Rufe began her analysis by examining the factors the plaintiffs needed to prove the conspiracy they alleged to have taken place.

“To state a claim for a Sherman Act conspiracy, plaintiffs must allege ‘enough factual matter (taken as true) to suggest that an agreement was made.’ In the absence of allegations of direct evidence of such an agreement, plaintiffs may allege parallel conduct plus ‘a context that raises a suggestion of a preceding agreement, not merely parallel conduct that could just as well be independent action,” Rufe stated.

Rufe added three such ‘plus factors’ support a finding that there is a suggestion of a preceding agreement are: “(1) Evidence that the defendant had a motive to enter into a price fixing conspiracy; (2) Evidence that the defendant acted contrary to its interests; and (3) Evidence implying a traditional conspiracy.”

“For purposes of alleging an overarching conspiracy, plaintiffs have alleged parallel conduct in the form of price increases across the market for generic drugs that are “reasonably proximate in time and value.” Also, plaintiffs have alleged that the structure of the market for generic drugs motivated defendants to enter into an antitrust conspiracy and undertake actions against self interest in the form of pricing and bidding decisions that would be irrational in a competitive market for generic drugs,” Rufe said.

“Plaintiffs’ overarching complaints also allege facts implying the existence of a traditional conspiracy: Inter-defendant communications, trade association leadership, membership, and meeting attendance, and ongoing state and federal investigations into generic drug pricing.”

Rufe said the allegations in plaintiffs’ overarching complaints “plausibly allege that defendants engaged in a conspiracy regarding the broader market for generic drugs, and not just the market for any individual drug.”
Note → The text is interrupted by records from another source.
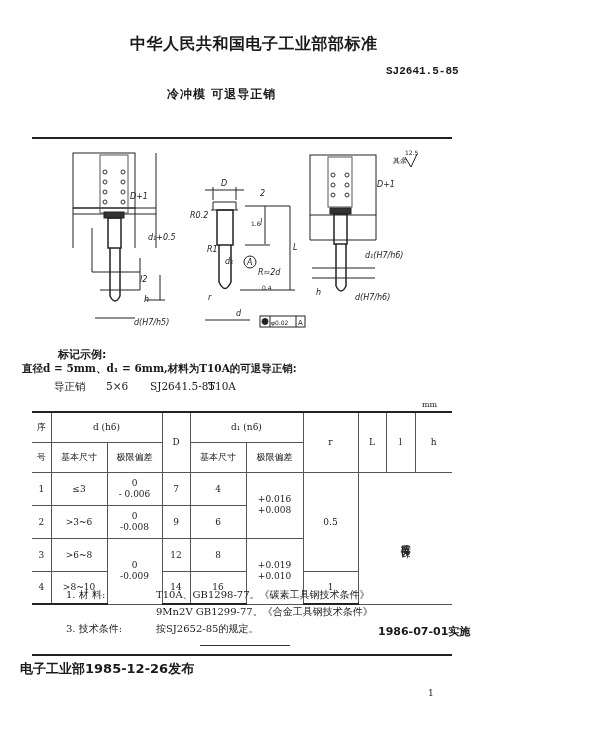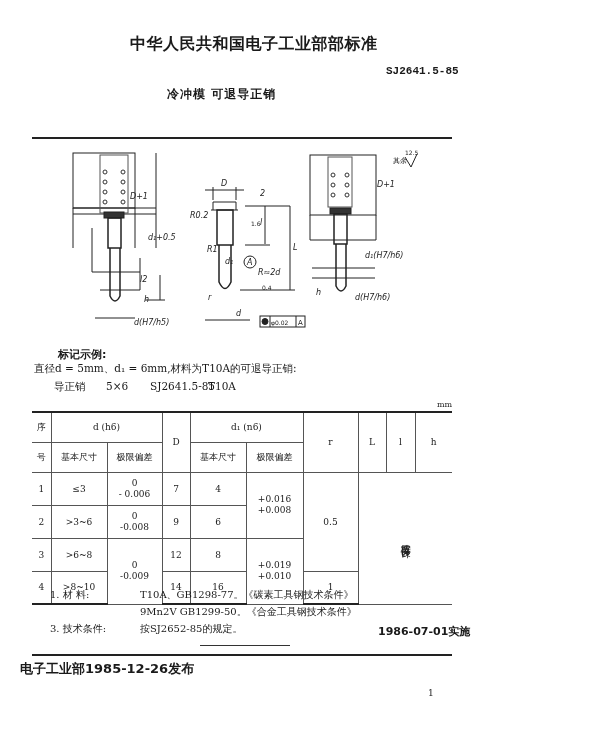"直径d = 5mm、d₁ = 6mm,材料为T10A的可退导正销:" div.abs { font-weight: none -> bold; left: 34px -> 22px }
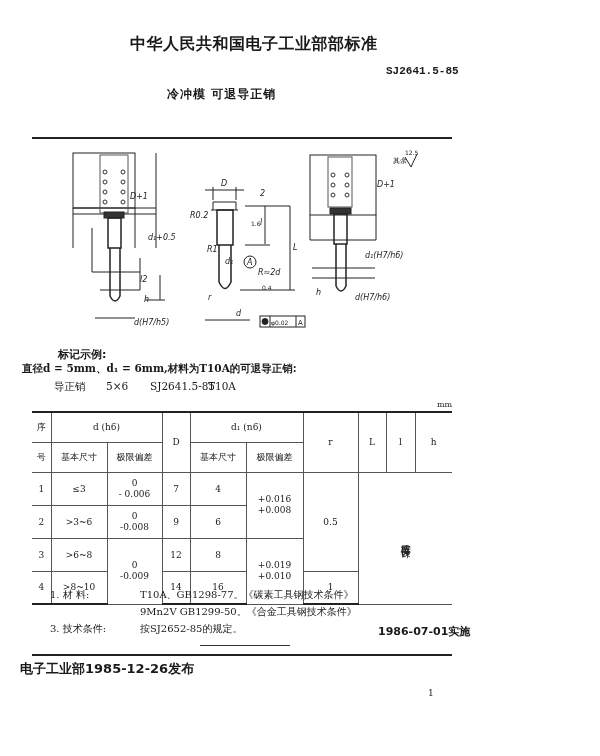"mm" .unit { left: 437px -> 422px }
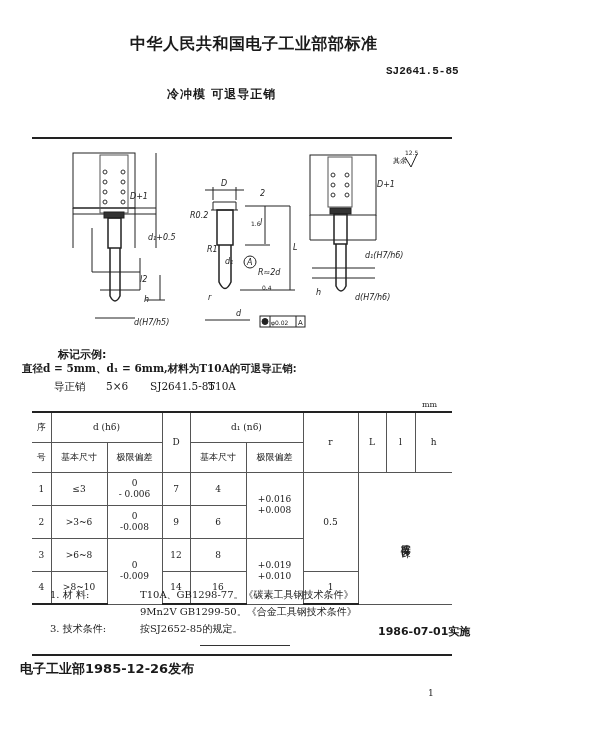"1. 材 料:" .notes .lbl { margin-left: none -> 16px }
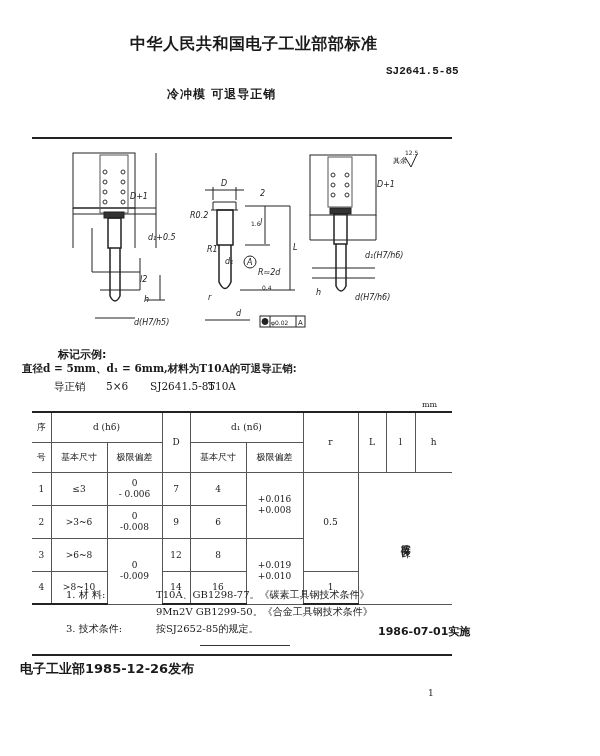"9Mn2V GB1299-50。《合金工具钢技术条件》" span { text: GB1299-50 -> GB1299-77 }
Further, Rufe rejected the defendants’ assertions that United States v. Kelly should govern the criteria by which the defendants are to prove an overarching conspiracy, rather than Bell Atl. Corp. v. Twombly.

“Defendants do not cite any binding precedent that would require the Court to apply the Kelly factors at the pleading stage in the context of an alleged civil conspiracy. Twombly sets the bar for plaintiffs’ overarching conspiracy allegations, not Kelly,” Rufe commented.

In the end, Rufe threw out the defendants’ motion to dismiss the conspiracy claims, allowing discovery in the sprawling multi-district litigation to proceed.

“Plaintiffs have sufficiently alleged the existence of an overarching conspiracy and the Court will permit the claims based on an overarching conspiracy theory to proceed,” Rufe said.

“Defendants’ joint motion to dismiss plaintiffs’ overarching conspiracy claims will be denied. Whether any individual defendant has a specific defense to the claims raised against it in the overarching complaints is a separate question not here resolved.”